▸ **What you should do**: As the output, give exactly the lines that run from the one with "- Monday, 20 July 2026" through the end of the records below, and omit pictures.

▸ **Supplied information**:

===

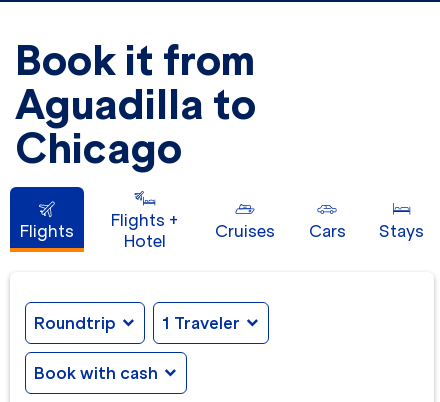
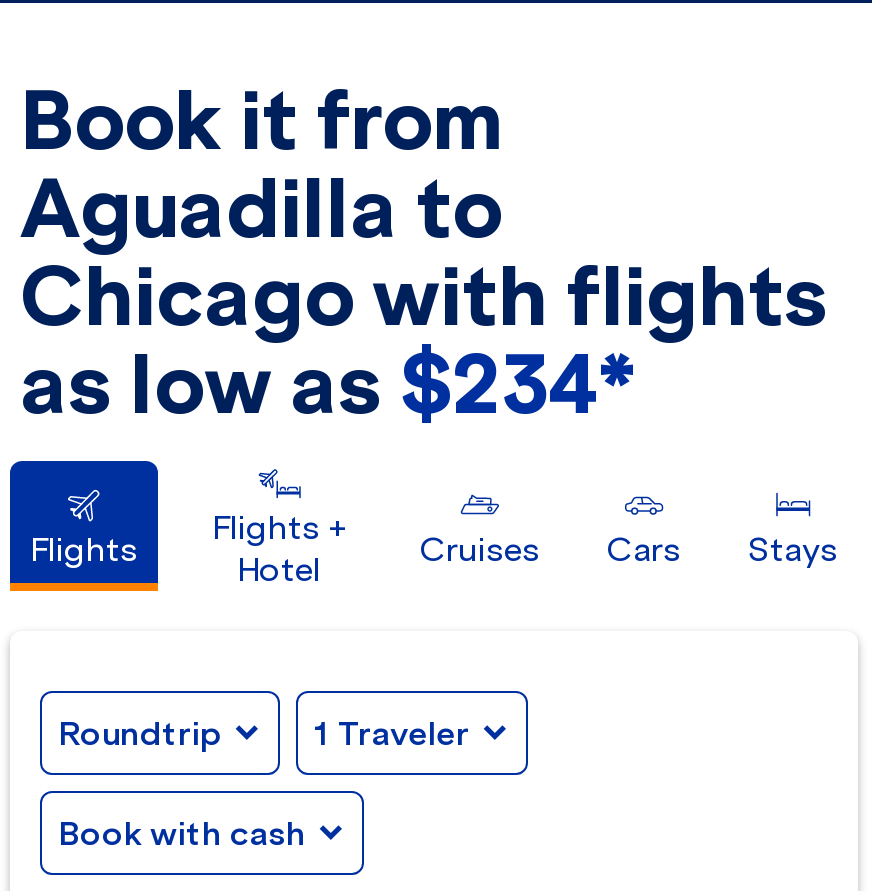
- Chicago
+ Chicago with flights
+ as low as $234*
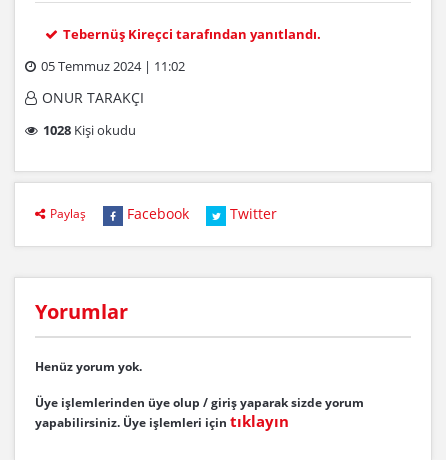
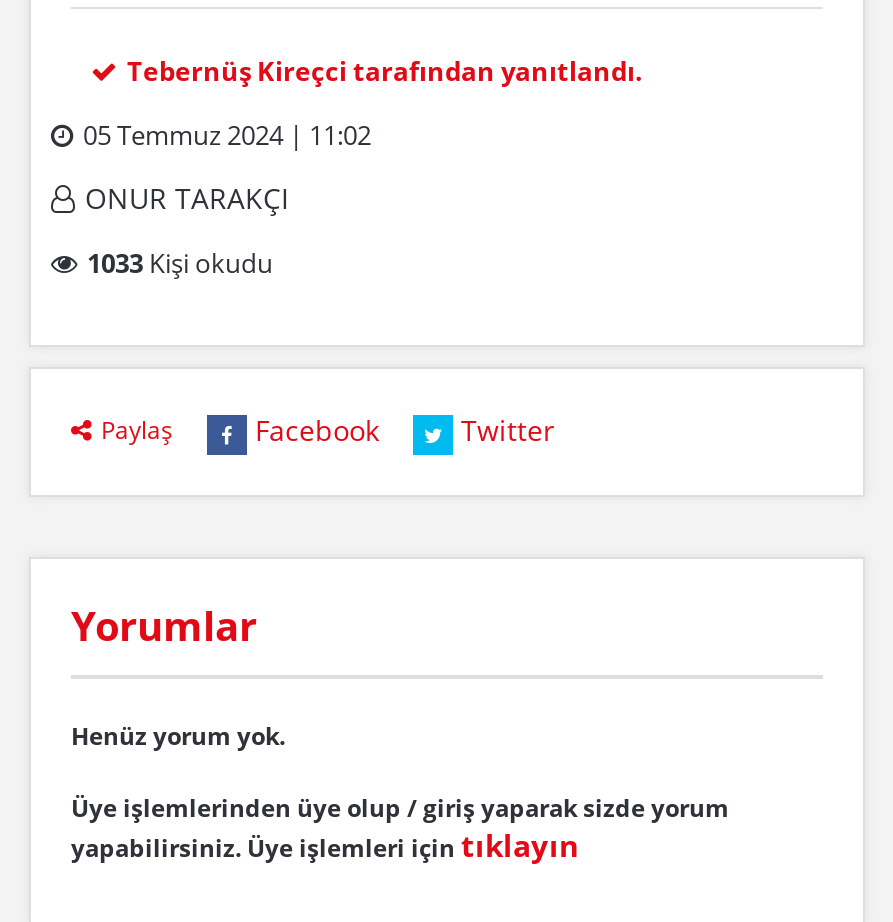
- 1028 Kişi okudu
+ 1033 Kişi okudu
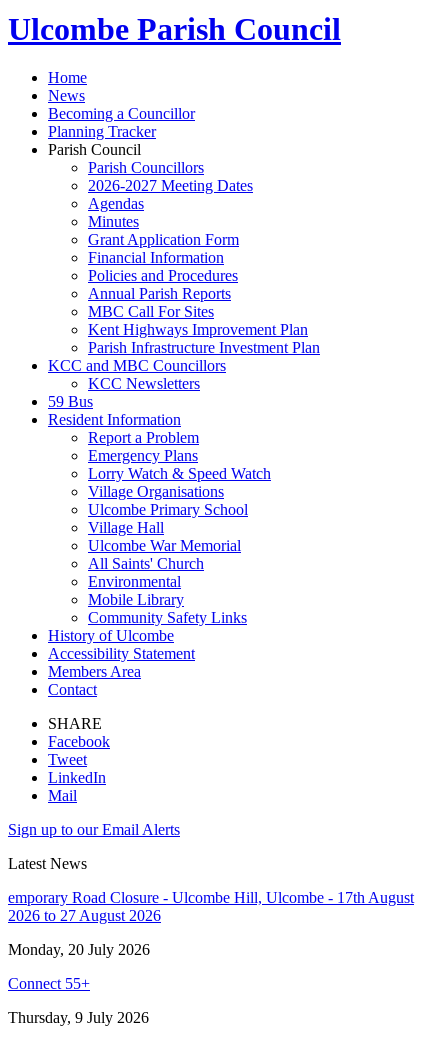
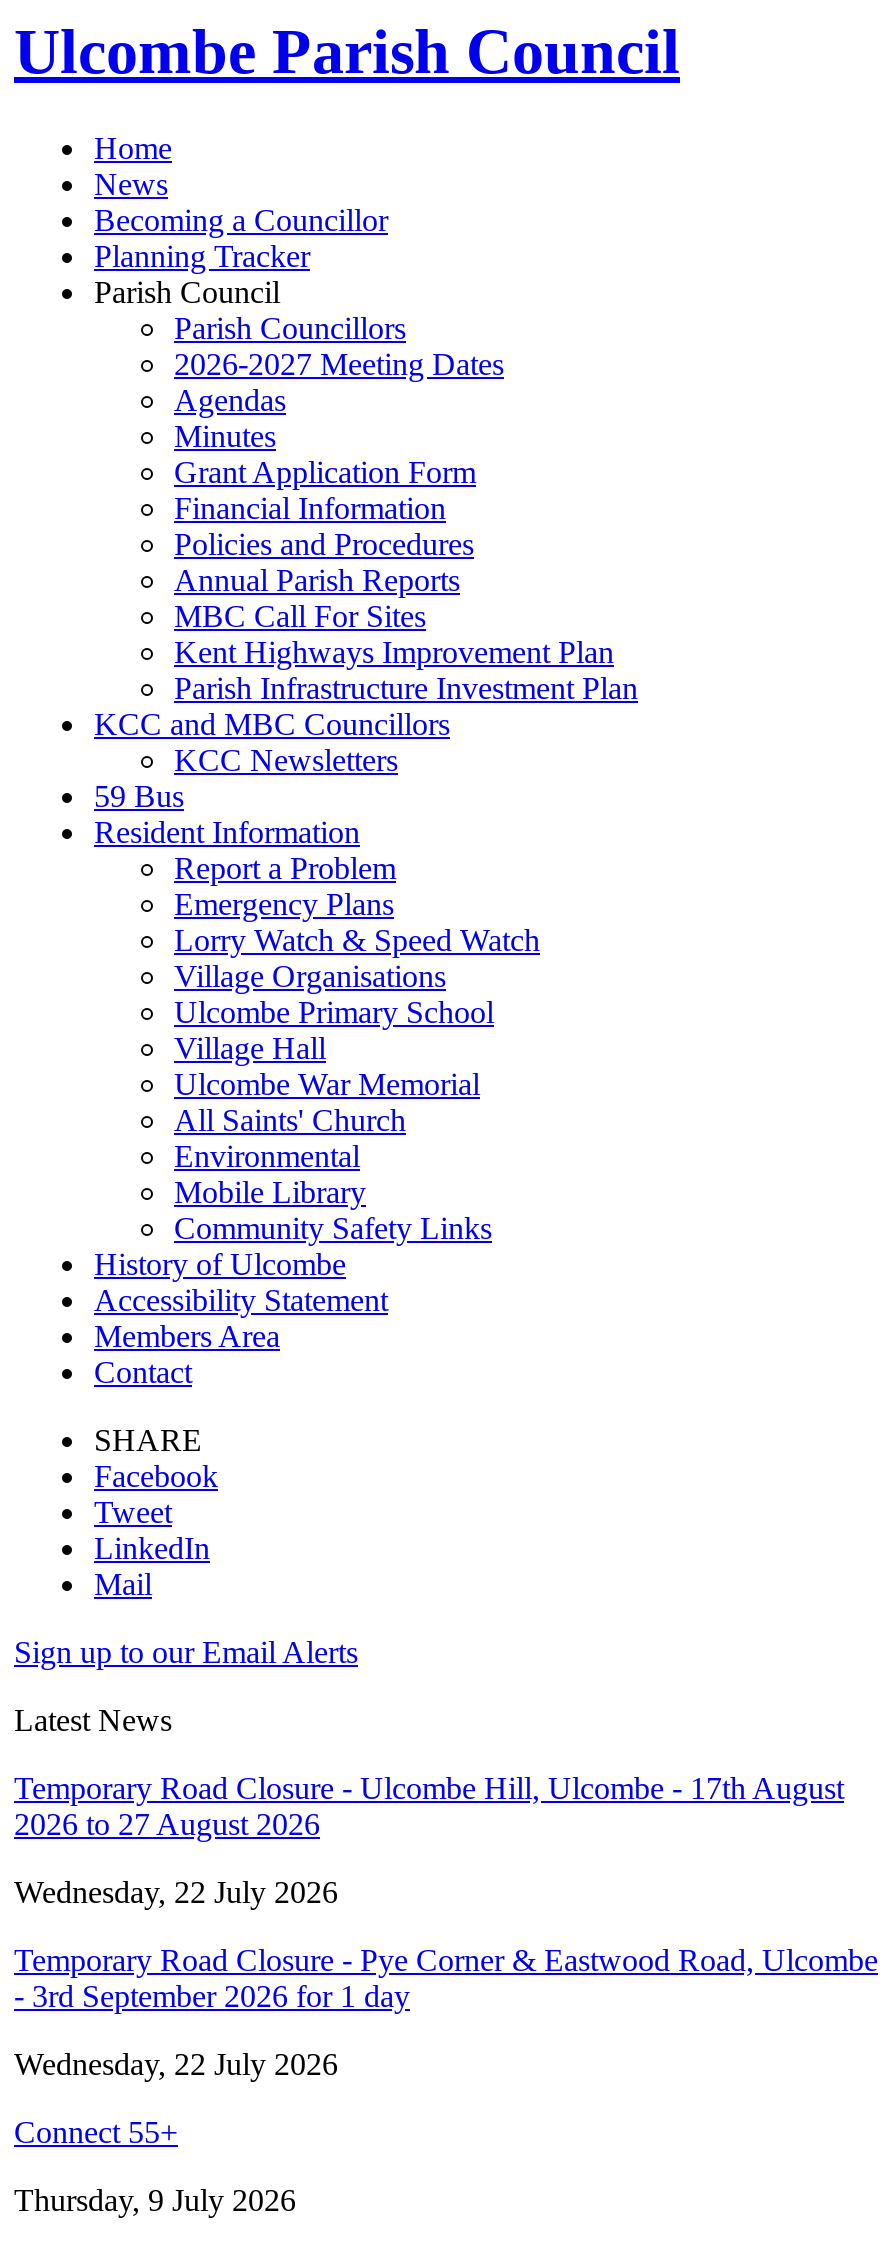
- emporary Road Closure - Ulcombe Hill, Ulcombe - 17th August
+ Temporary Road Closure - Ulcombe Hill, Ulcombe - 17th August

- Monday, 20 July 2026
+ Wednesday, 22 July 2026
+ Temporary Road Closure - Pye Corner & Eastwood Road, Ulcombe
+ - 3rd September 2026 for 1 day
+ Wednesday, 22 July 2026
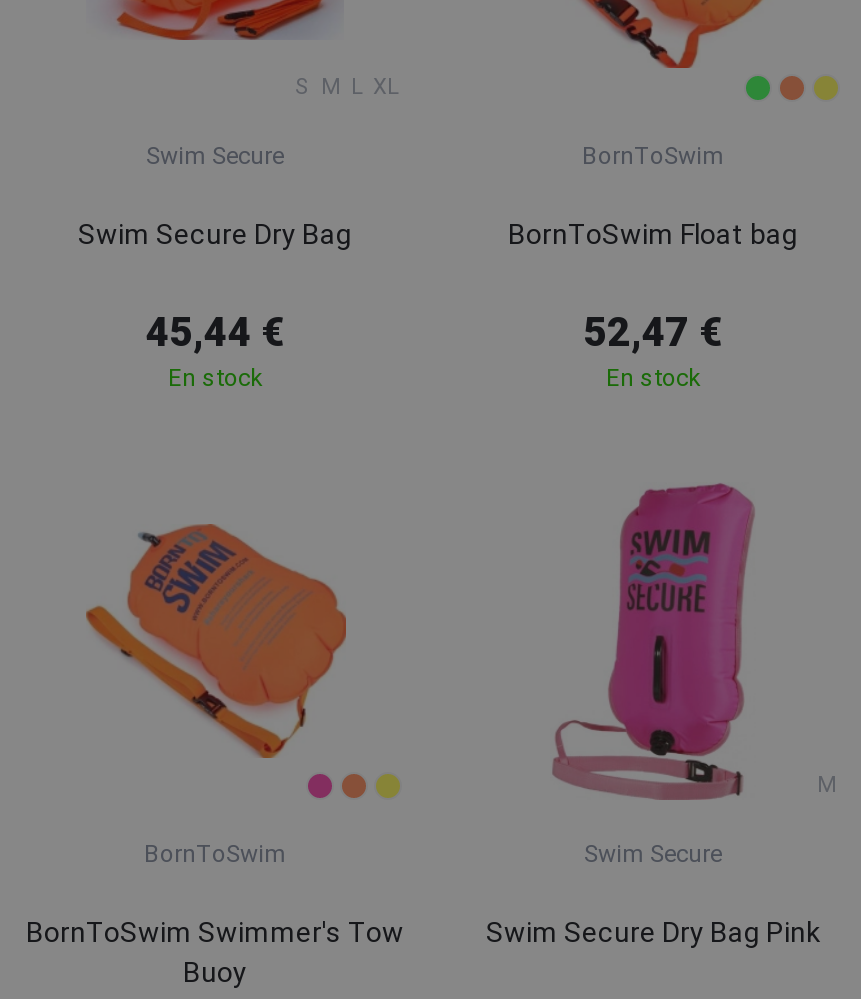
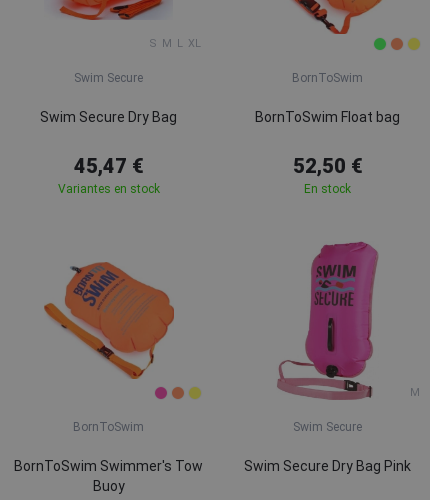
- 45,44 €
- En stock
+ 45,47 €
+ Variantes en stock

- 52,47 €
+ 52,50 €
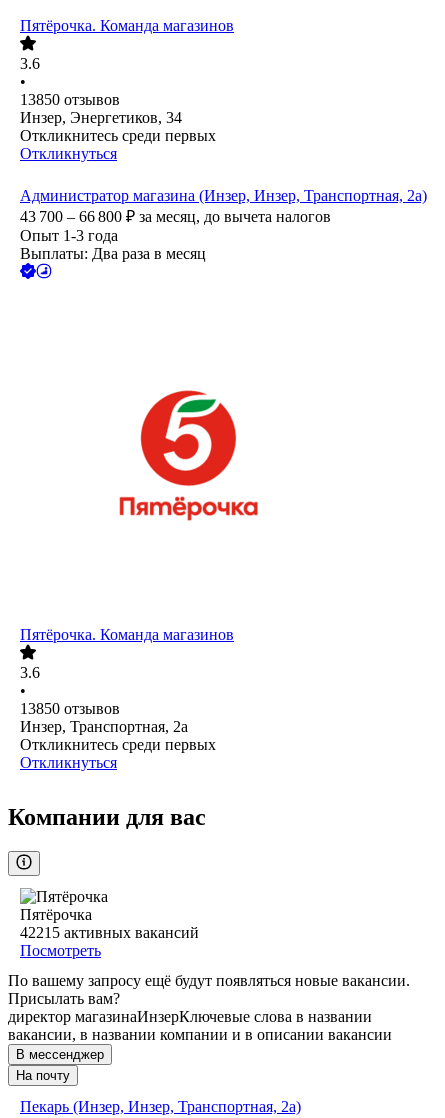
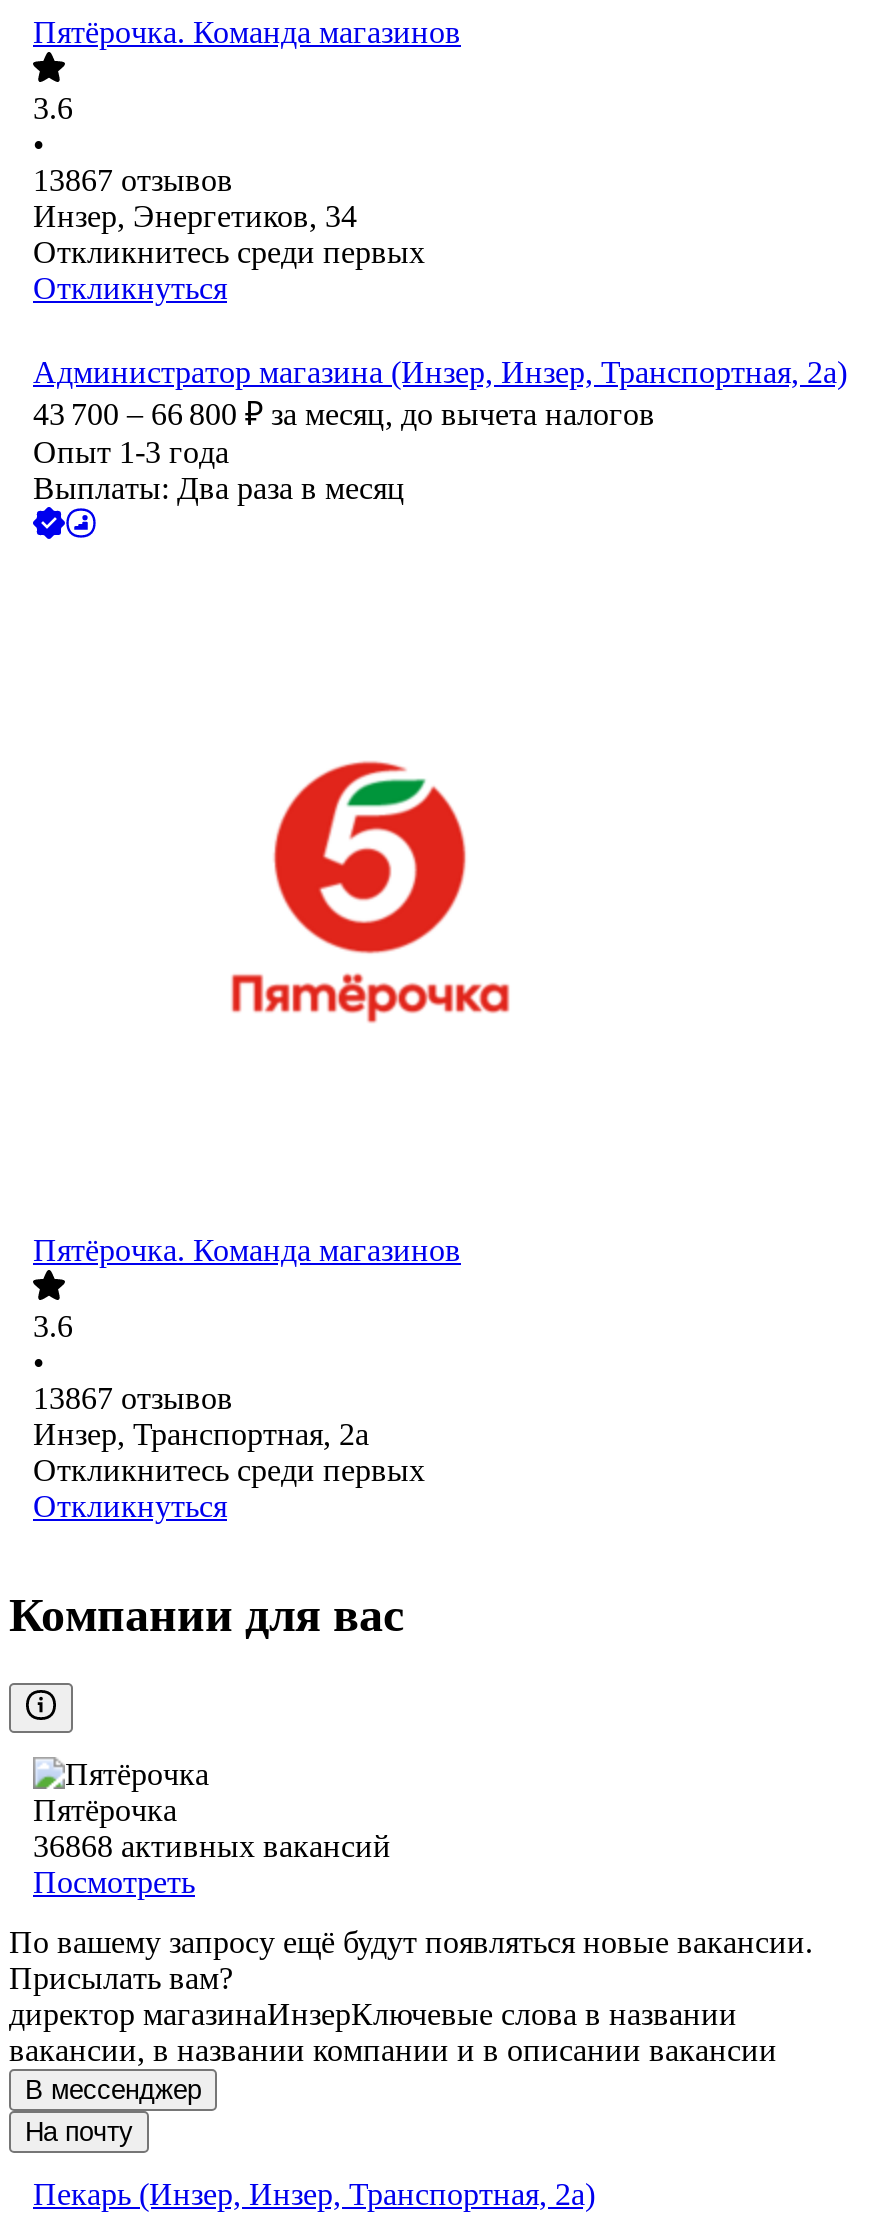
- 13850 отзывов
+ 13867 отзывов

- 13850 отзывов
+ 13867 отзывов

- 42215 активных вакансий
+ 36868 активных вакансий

===

▸ **Exercise output**:
- Monday, 20 July 2026
+ Wednesday, 22 July 2026
+ Temporary Road Closure - Pye Corner & Eastwood Road, Ulcombe
+ - 3rd September 2026 for 1 day
+ Wednesday, 22 July 2026
- 45,44 €
- En stock
+ 45,47 €
+ Variantes en stock

- 52,47 €
+ 52,50 €
- 13850 отзывов
+ 13867 отзывов

- 13850 отзывов
+ 13867 отзывов

- 42215 активных вакансий
+ 36868 активных вакансий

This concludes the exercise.